WHAT IS REQUIRED:
In the entries that follow, the lines from the line containing "28 | media_isolamento: 1 -> 0.929" up to and including the line containing "25 | diagnostico_covid19: 0.143 -> 0" must be copied exactly, with pictures omitted.

[Version comparison data]
------------------------------------------------

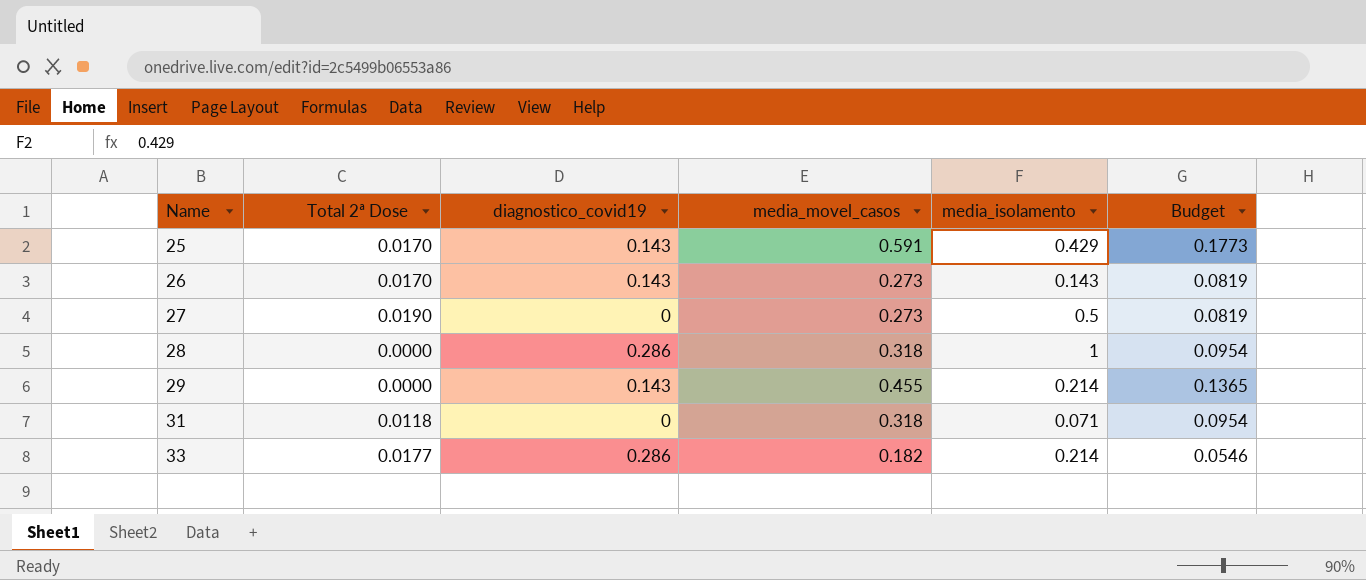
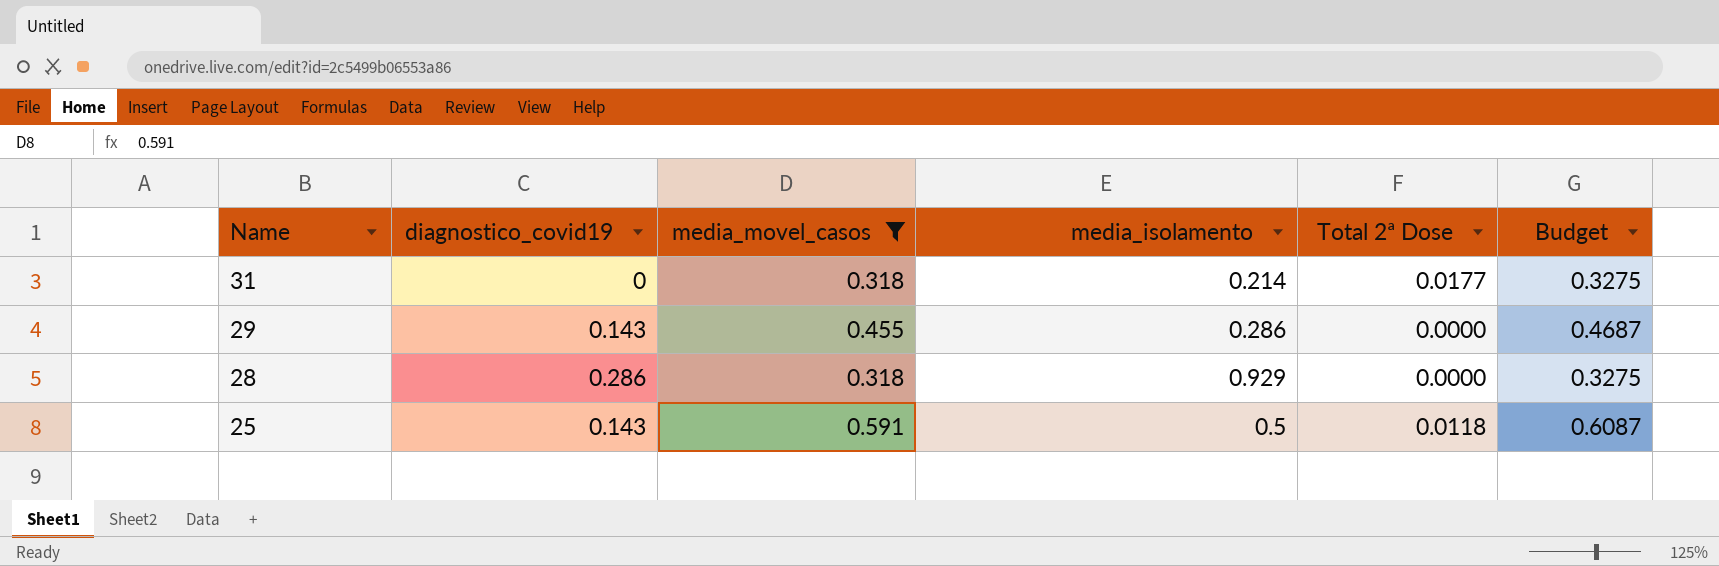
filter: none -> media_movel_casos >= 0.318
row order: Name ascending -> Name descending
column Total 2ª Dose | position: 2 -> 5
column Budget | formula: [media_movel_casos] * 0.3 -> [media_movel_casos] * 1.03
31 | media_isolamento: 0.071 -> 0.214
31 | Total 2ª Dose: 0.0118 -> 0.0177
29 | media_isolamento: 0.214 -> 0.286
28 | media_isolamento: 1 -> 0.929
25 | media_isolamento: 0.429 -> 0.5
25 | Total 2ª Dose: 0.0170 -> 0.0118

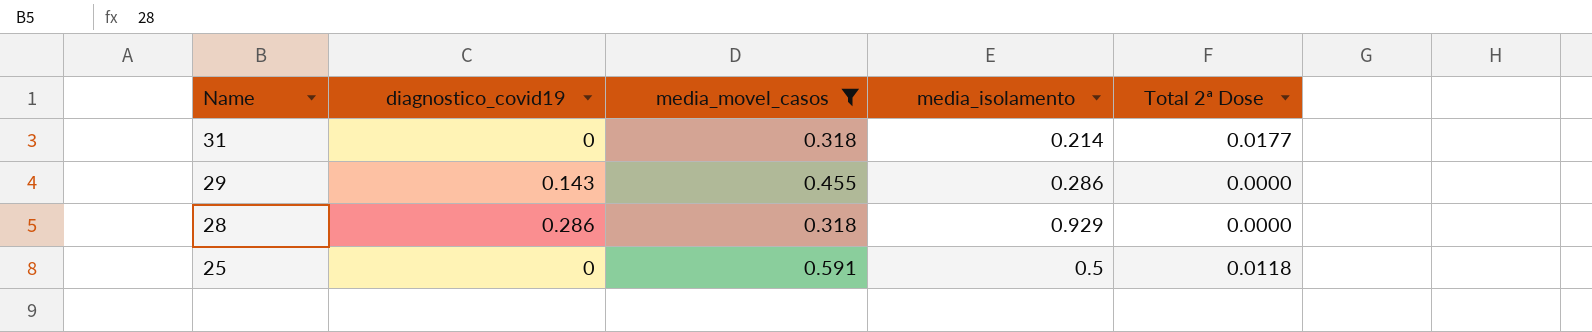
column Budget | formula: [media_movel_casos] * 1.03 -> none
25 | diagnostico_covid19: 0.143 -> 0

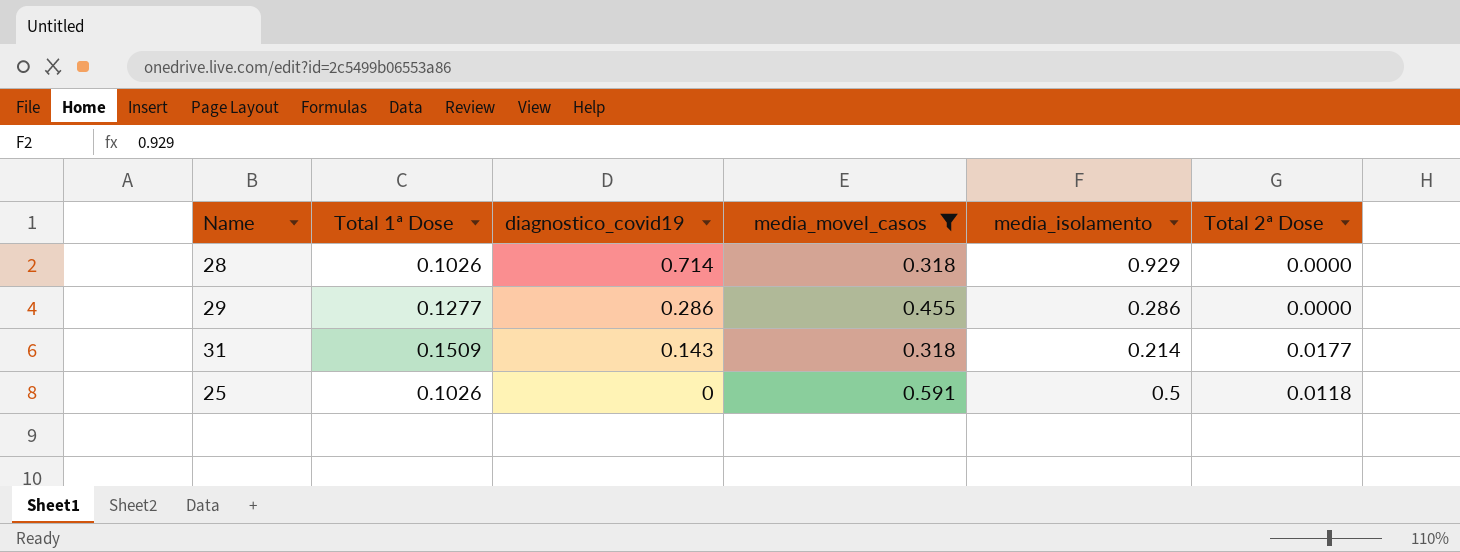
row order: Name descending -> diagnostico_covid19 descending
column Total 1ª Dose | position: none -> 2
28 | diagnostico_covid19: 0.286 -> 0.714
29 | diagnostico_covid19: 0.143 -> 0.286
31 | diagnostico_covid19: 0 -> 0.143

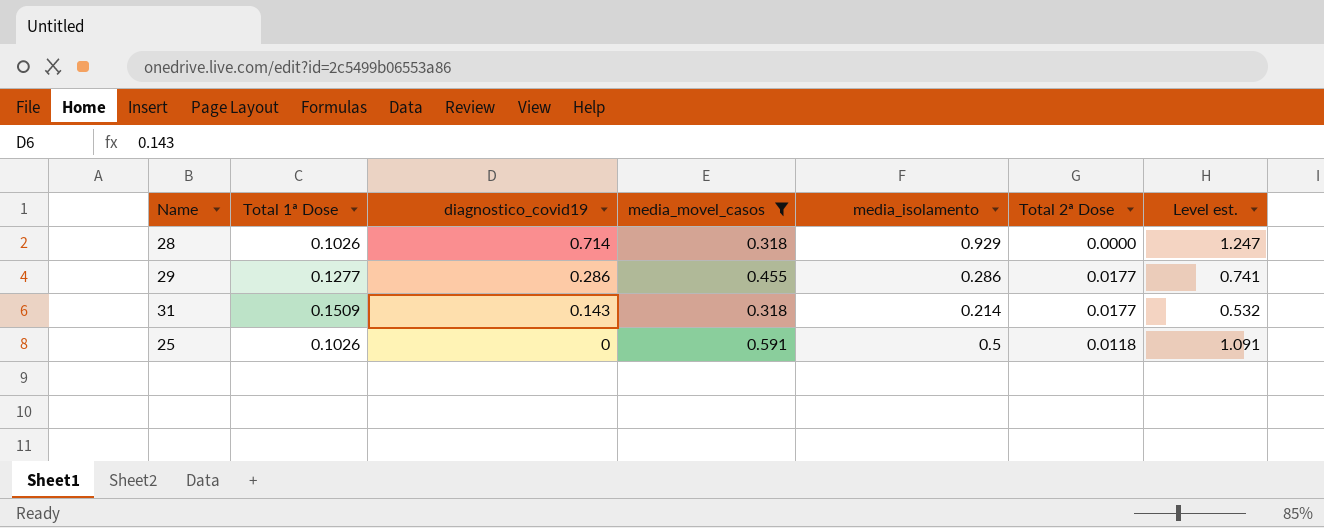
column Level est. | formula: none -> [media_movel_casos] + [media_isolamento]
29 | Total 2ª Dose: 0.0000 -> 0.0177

------------------------------------------------

OUTPUT BELOW:
28 | media_isolamento: 1 -> 0.929
25 | media_isolamento: 0.429 -> 0.5
25 | Total 2ª Dose: 0.0170 -> 0.0118

column Budget | formula: [media_movel_casos] * 1.03 -> none
25 | diagnostico_covid19: 0.143 -> 0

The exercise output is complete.